Catedrático de Historia

Contemporánea

Seamos brutalmente francos. En España nunca se ha logrado lo que los sociólogos Almond y Verba llaman una cultura cívica , un consenso de fondo sobre instituciones e identidad que subyace todas las parcialidades políticas y las enemistades ideológicas. Frente al fundamentalismo religioso, los decimonónicos liberales españoles creyeron poder decretar su aparición, soñando realizar una revolución por medios jurídicos para salir del atraso. Fallaron tristemente y, en vez del éxito a golpe de leyes, se encontraron con la ley de los golpes exitosos. Nunca se pudo edificar una lealtad sistémica , una afinidad ciudadana a valores comunes fundamentales, incuestionados. Pero, en vez de civismo consensuado, España ha quedado cargada con una cultura de guerra civil : en dos siglos, no ha habido régimen que haya durado más de 50 años. Gracias a ello, la postura ideológica considerada como intelectualmente moral es la crítica destructiva frente al poder supuestamente mal utilizado por los otros .

Como país de facciones, su máxima expresión cívica ha resultado ser el gubernamentalismo : la lealtad al partido, que afirma la validez de la estructura política cuando detenta el poder y la denuncia como injusta cuando es oposición. Como reza el grosero refrán acerca de los usos administrativos, a los amigos el culo, a los enemigos por el culo y al resto de la gente, la legislación vigente . Así, la única excepción a la moralidad de la crítica arrasadora, deslegitimadora, es el apoyo a los propios cuando ejercen el poder.

Si no hay ni cultura cívica , ni lealtad sistémica , entonces se hace imprescindible para cada facción poseer su historia y ejercerla como si de un mandoble se tratara. Cada sector en lid se ha servido de su historia como proyecto hipotético de monopolio del pasado y, en consecuencia, del futuro.

Así, la transición democrática fue una aproximación coyuntural entre aquellas facciones, tanto dentro como fuera del poder, que, al morir el dictador, estaban asustadas por el rebrote de una guerra civil, no como cultura , sino como hecho. Hicieron bien. Gracias a ello se estableció un sistema político de relativa flexibilidad, con espacio de discusión para centralistas y particularistas, con cierto ambiente de sociedad civil compartida en toda España, aderezado por un atisbo de cultura cívica . Por supuesto, hubo quienes se reafirmaron en la recuperación de la tradicional cultura de guerra civil . Ha sido el discurso vivo de ETA y sus partidarios, así como de núcleos más marginales, como el GRAPO. Su afirmación de actitudes tradicionales ha constituido su atractivo, la clave para entender su arraigo.

Por ello resulta significativa la proyección de un publicista, Pío Moa, exteórico del GRAPO, convertido en autor de libros de considerable resonancia editorial. Empezó por retractarse de sus esquemas ideológicos primitivos.
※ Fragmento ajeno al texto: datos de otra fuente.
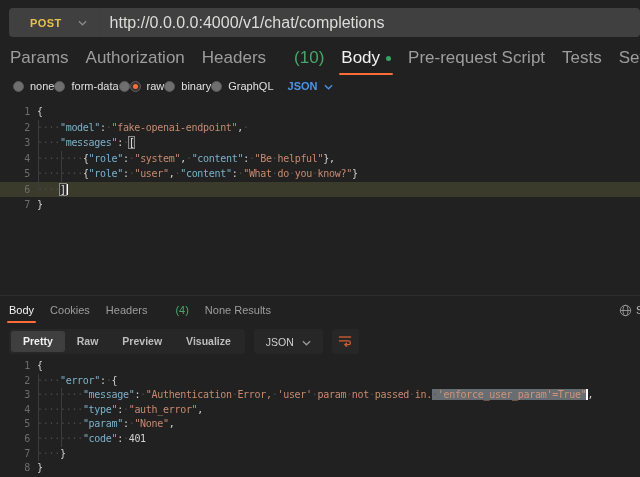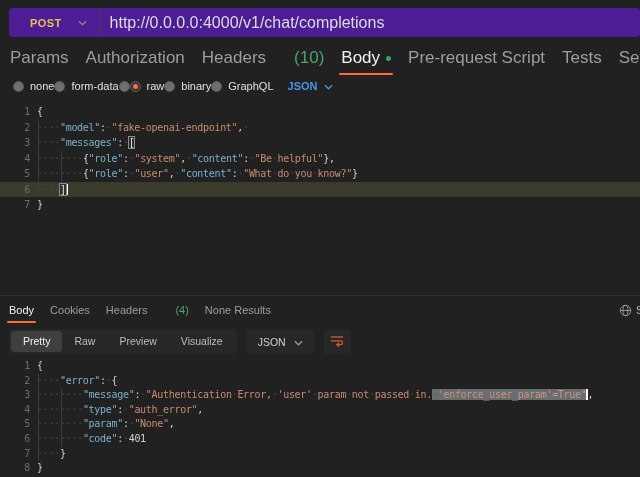--- a/index.html
+++ b/index.html
@@ -4,21 +4,21 @@
 <style>
   * { margin:0; padding:0; box-sizing:border-box; }
   html,body { background:#1d1d1d; }
   .app {
     position:relative; width:640px; height:477px; overflow:hidden;
     background:#212121; font-family:"Liberation Sans", sans-serif;
     color:#dedede; -webkit-font-smoothing:antialiased;
   }
   
   .url-row{ position:absolute; top:8px; left:9px; width:631px; height:29px;
-    background:#4c1d95; border-radius:4px; display:flex; align-items:center; }
+    background:#404040; border-radius:4px; display:flex; align-items:center; }
   .method{ padding:0 0 0 21px; color:#e7c24a; font-weight:700; font-size:11px; letter-spacing:.4px; cursor:pointer; }
   .method-chev{ margin-left:16px; display:flex; align-items:center; }
   .url-divider{ width:1px; height:29px; background:#3d3d3d; margin-left:13px; }
   .url-text{ margin-left:9px; font-size:16px; color:#dcdcda; white-space:nowrap; }
   
   .req-tabs{ position:absolute; top:45px; left:0; right:0; height:26px;
     display:flex; align-items:center; padding-left:10px; gap:17px; font-size:17px; }
   .tab{ color:#9d9d9d; cursor:pointer; position:relative; display:flex; align-items:center; white-space:nowrap; }
   .tab .cnt{ color:#47a76a; margin-left:4px;padding-left:24px; }
   .tab.active{ color:#f2f2f2; }
@@ -57,21 +57,21 @@
   .caret{ display:inline-block; width:2px; height:11px; background:#ffffff;
     vertical-align:text-bottom; margin:0 -1px 0 0; }
   .guide{ position:absolute; width:1px; background:#3c3c3c; }
   
   .resp-tabs{ position:absolute; top:295px; left:0; right:0; height:29px; border-top:1px solid #2e2e2e;
     display:flex; align-items:center; padding-left:9px; gap:16px; font-size:11px; }
   .resp-right{ position:absolute; right:0; top:0; height:100%; display:flex; align-items:center; }
   .globe-btn{ display:flex; align-items:center; margin-right:4px; cursor:pointer; }
   .status-clip{ width:4px; overflow:hidden; font-size:11px; color:#bdbdbd; white-space:nowrap; }
   .resp-toolbar{ position:absolute; top:329px; left:9px; height:25px; display:flex; gap:9px; }
-  .segmented{ display:flex; background:#272727; border-radius:4px; padding:2px; }
+  .segmented{ display:flex; background:#272727; border-radius:4px; padding:2px;font-weight:bold; }
   .seg{ padding:4px 12px; font-size:10.5px; color:#bdbdbd; border-radius:3px; cursor:pointer; }
   .seg.active{ background:#3f3f3f; color:#f2f2f2; }
   .dd-btn{ display:flex; align-items:center; gap:8px; background:#272727; border-radius:4px;
     padding:0 12px; font-size:10.5px; color:#d0d0d0; cursor:pointer; }
   .wrap-btn{ background:#272727; border-radius:4px; width:27px; display:flex;
     align-items:center; justify-content:center; cursor:pointer; }
 </style>
 </head>
 <body>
Luego ha pasado a hacerse historiador de las culpas de las izquierdas en la guerra civil de 1936-1939, formulaciones que habían sido apartadas de la relectura pública más corriente con la transición .

La verdad es que el franquismo, dictadura personal disfrazada de amplio frente ideológico, siempre miró con inquietud cualquier investigación de sus orígenes bastardos. Así, en los años 60, la historia contemporánea, antes ignorada, surgió como campo de investigación militante, antifranquista casi por defecto. Como es de esperar, la obra de Moa ha provocado escándalo en la izquierda, acostumbrada al monopolio ideológico, y el regocijo en la derecha más conservadora, contenta de señalar cómo un extremista contrario se ha pasado a su campo.

Si su aportación sirviera para civilizar el contexto historiográfico y recordar puntos de vista subestimados por la moda hasta ahora dominante, sería una aportación. Pero mucho me temo que refleja la ancestral cultura de guerra civil en la cual, como inteligencia, Moa se formó.